::: SOURCE DATA :::

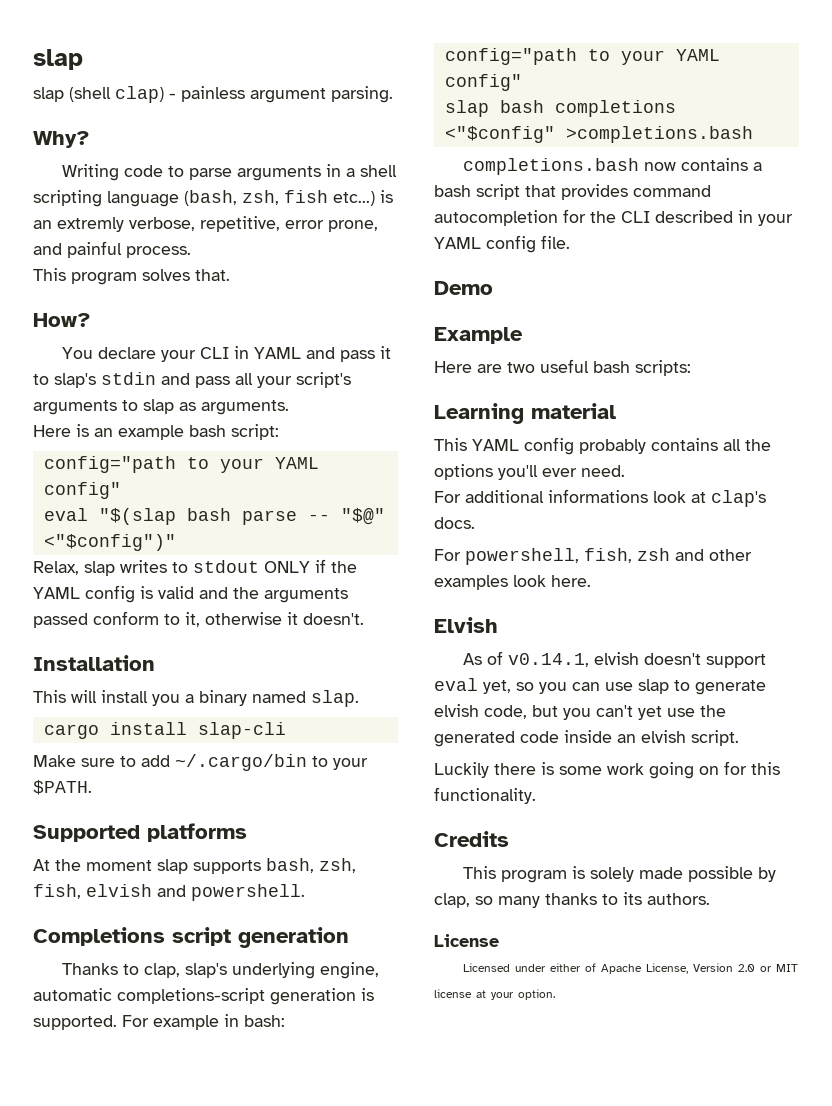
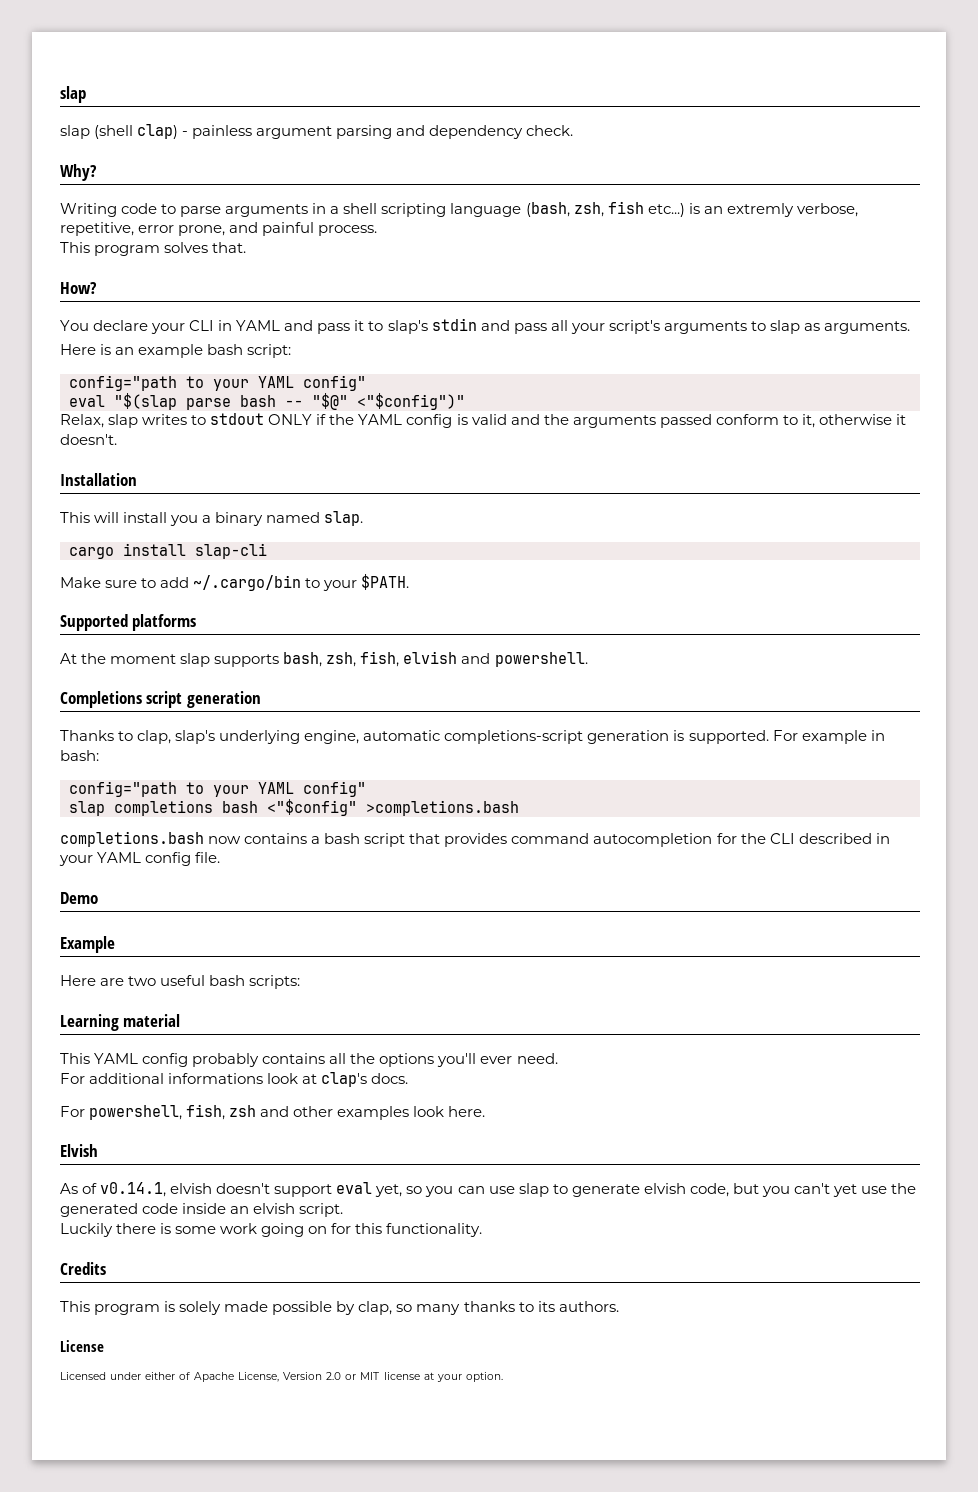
[331,86,393,103] parsing. -> [336,125,574,139] parsing and dependency check.
[186,508,297,525] bash parse -> [186,395,276,410] parse bash
[499,100,676,117] bash completions -> [114,800,258,816] completions bash

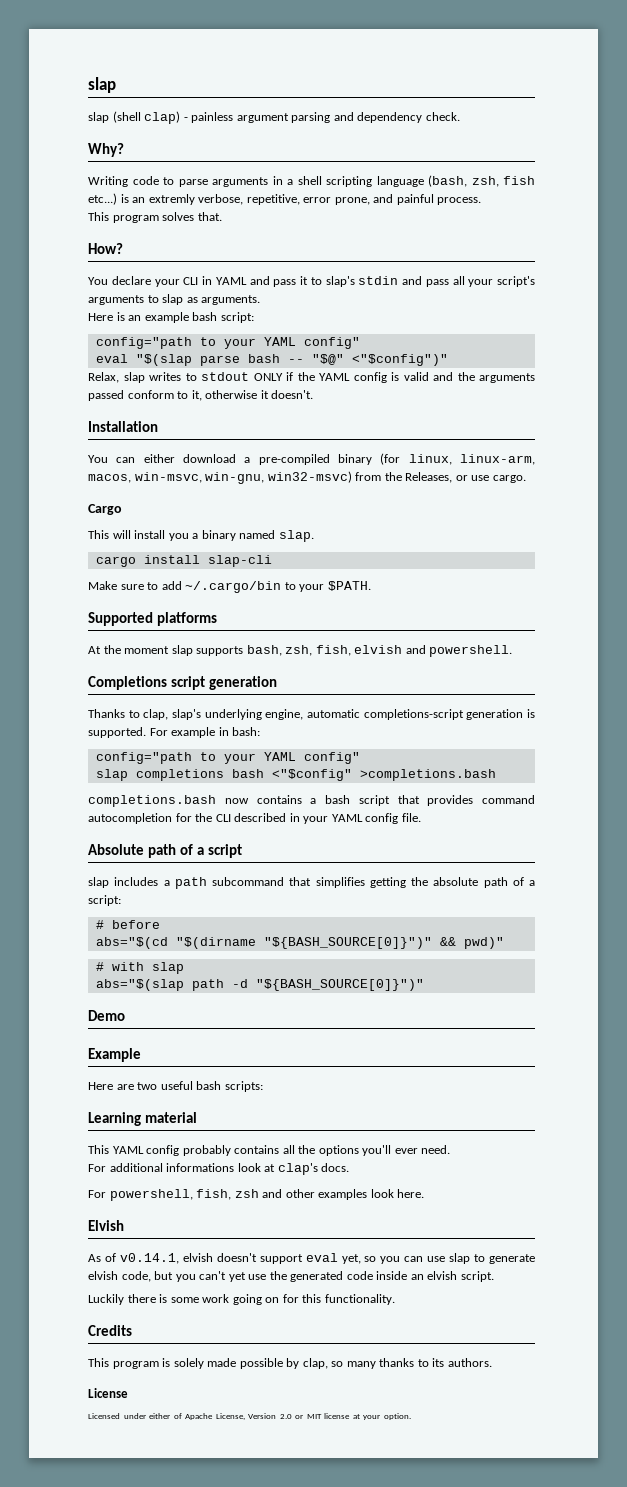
(137, 479) none -> [88,453,535,465] [88,471,526,484] [88,504,122,515] // You can either download a pre-compiled binary (for linux, linux-arm, macos, win-msvc, win-gnu, win32-msvc) from the Releases, or use cargo. // Cargo
(221, 857) none -> [88,844,243,858] [88,877,535,889] [88,895,121,906] [95,920,160,929] [95,937,504,949] [95,962,184,974] [95,979,424,991] // Absolute path of a script // slap includes a path subcommand that simplifies getting the absolute path of a script: // # before // abs="$(cd "$(dirname "${BASH_SOURCE[0]}")" && pwd)" // # with slap // abs="$(slap path -d "${BASH_SOURCE[0]}")"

:::

▸ **DIRECTIONS FOR THIS TASK**
Transcribe the full listing exactly, but keep every image out of it.

▸ **ANSWER SPACE**
[331,86,393,103] parsing. -> [336,125,574,139] parsing and dependency check.
[186,508,297,525] bash parse -> [186,395,276,410] parse bash
[499,100,676,117] bash completions -> [114,800,258,816] completions bash

(137, 479) none -> [88,453,535,465] [88,471,526,484] [88,504,122,515] // You can either download a pre-compiled binary (for linux, linux-arm, macos, win-msvc, win-gnu, win32-msvc) from the Releases, or use cargo. // Cargo
(221, 857) none -> [88,844,243,858] [88,877,535,889] [88,895,121,906] [95,920,160,929] [95,937,504,949] [95,962,184,974] [95,979,424,991] // Absolute path of a script // slap includes a path subcommand that simplifies getting the absolute path of a script: // # before // abs="$(cd "$(dirname "${BASH_SOURCE[0]}")" && pwd)" // # with slap // abs="$(slap path -d "${BASH_SOURCE[0]}")"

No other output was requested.